Trotzdem suche ich etwas, um die Fläche ansehnlicher zu gestalten. Pflanztaschen wäre eine Möglichkeit, aber mir schwebt sowas wie ein Unterwasser-__ Bodendecker vor. Frage an die Pflanzenexperten: gibt es so etwas überhaupt?
Würde mich über eine schnelle Antwort freuen, da ich sozusagen in den letzten Zügen liege (was die Teicharbeit angeht).

Helmut


----------



## Susan (9. Apr. 2010)

*AW:  Bodendecker unter Wasser?*

Ich bin kein Pflanzenexperte...ich habe __ Quellmoos mit einem Stein fixiert und im Teich liegen.
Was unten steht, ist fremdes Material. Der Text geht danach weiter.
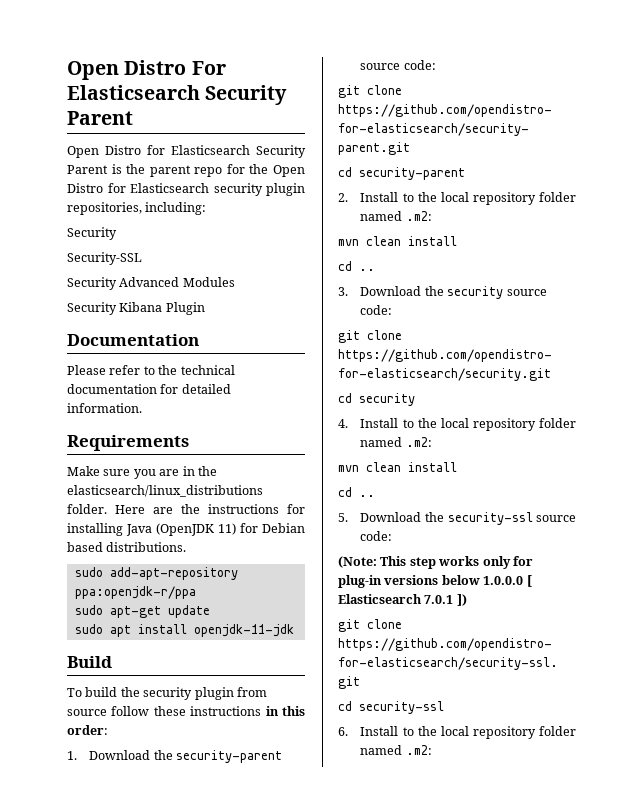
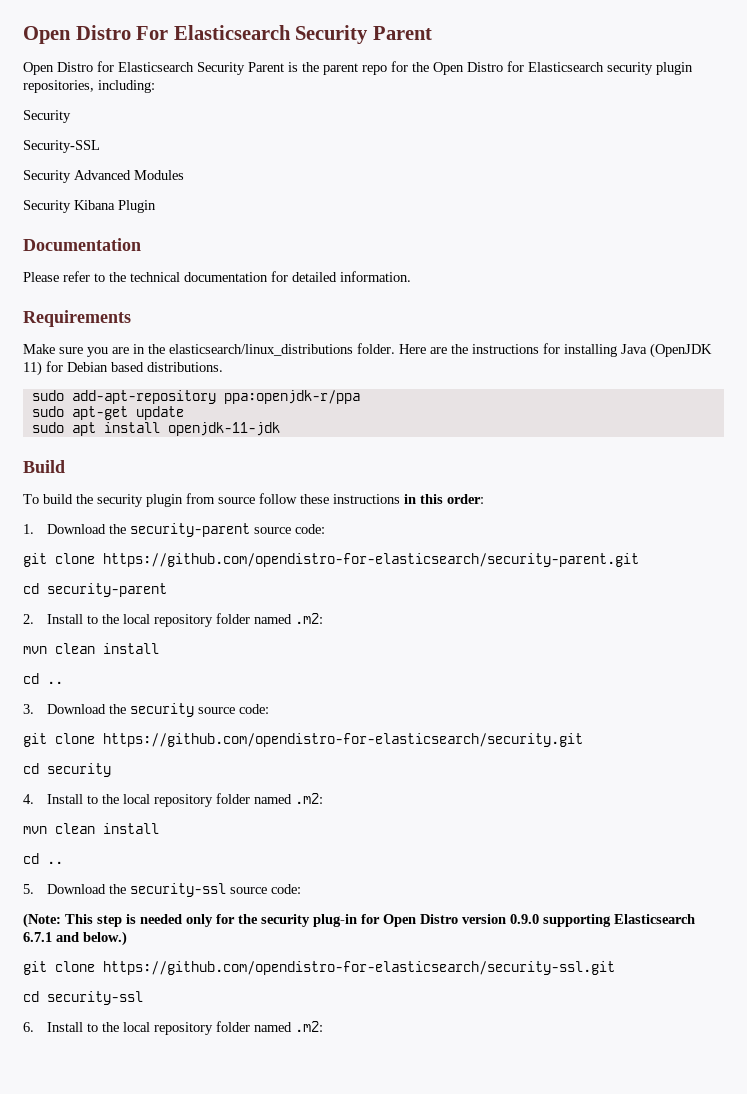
[438,556,533,569] [338,575,532,588] [338,594,467,606] works only for plug-in versions below 1.0.0.0 [ Elasticsearch 7.0.1 ]) -> [126,914,695,927] [23,931,127,946] is needed only for the security plug-in for Open Distro version 0.9.0 supporting Elasticsearch 6.7.1 and below.)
Mir gefällt es und es ist auch im Winter grün.


----------



## sister_in_act (9. Apr. 2010)

*AW:  Bodendecker unter Wasser?*

ich habe in einer teichecke, flachwasser, wasservergißmeinicht. es ist selbst  diesen winter unter und im eis grün gewesen. ( im frosche-__ kröten thread siehst du bilder davon.)
ebenso im flachwasser habe ich __ wasserfenchel, der allerdings bis45 cm hoch wird, aber sich ausbreitet.
sind jetzt keine unterwasserpflanzen aber bedecken wasserfläche und erstere ist leicht im zaum zu halten und sehen schön aus.

gruß ulla


----------



## Majaberlin (9. Apr. 2010)

*AW:  Bodendecker unter Wasser?*

Bodendecker in der ganz obersten Flachwasserzone mag es ja vielleicht noch geben, aber je tiefer es wird, desto unwahrscheinlicher wird es, dass es da noch Bodendecker für gibt.


----------



## Silberorfe (9. Apr. 2010)

*AW:  Bodendecker unter Wasser?*

ich habe mir jetzt erstmal eine Böschungsmatte mit Pflanztaschen dahin gepackt, dann kann ich mir mit der Bepflanzung noch was Zeit lassen. Muss ich ja wahrscheinlich sowieso, damit das Wasser erstmal wieder "normal" werden kann. Bin weiterhin an Pflanzentipps für diesen Bereich sehr interessiert

Helmut


----------



## Nymphaion (11. Apr. 2010)

*AW:  Bodendecker unter Wasser?*

Hallo, 

Eleocharis acicularis bildet eine Art Unterwasserrasen bis in Tiefen von etwa einem Meter. Allerdings verdrängt es keine anderen Arten, ist also in der Hinsicht kein echter Bodendecker.


----------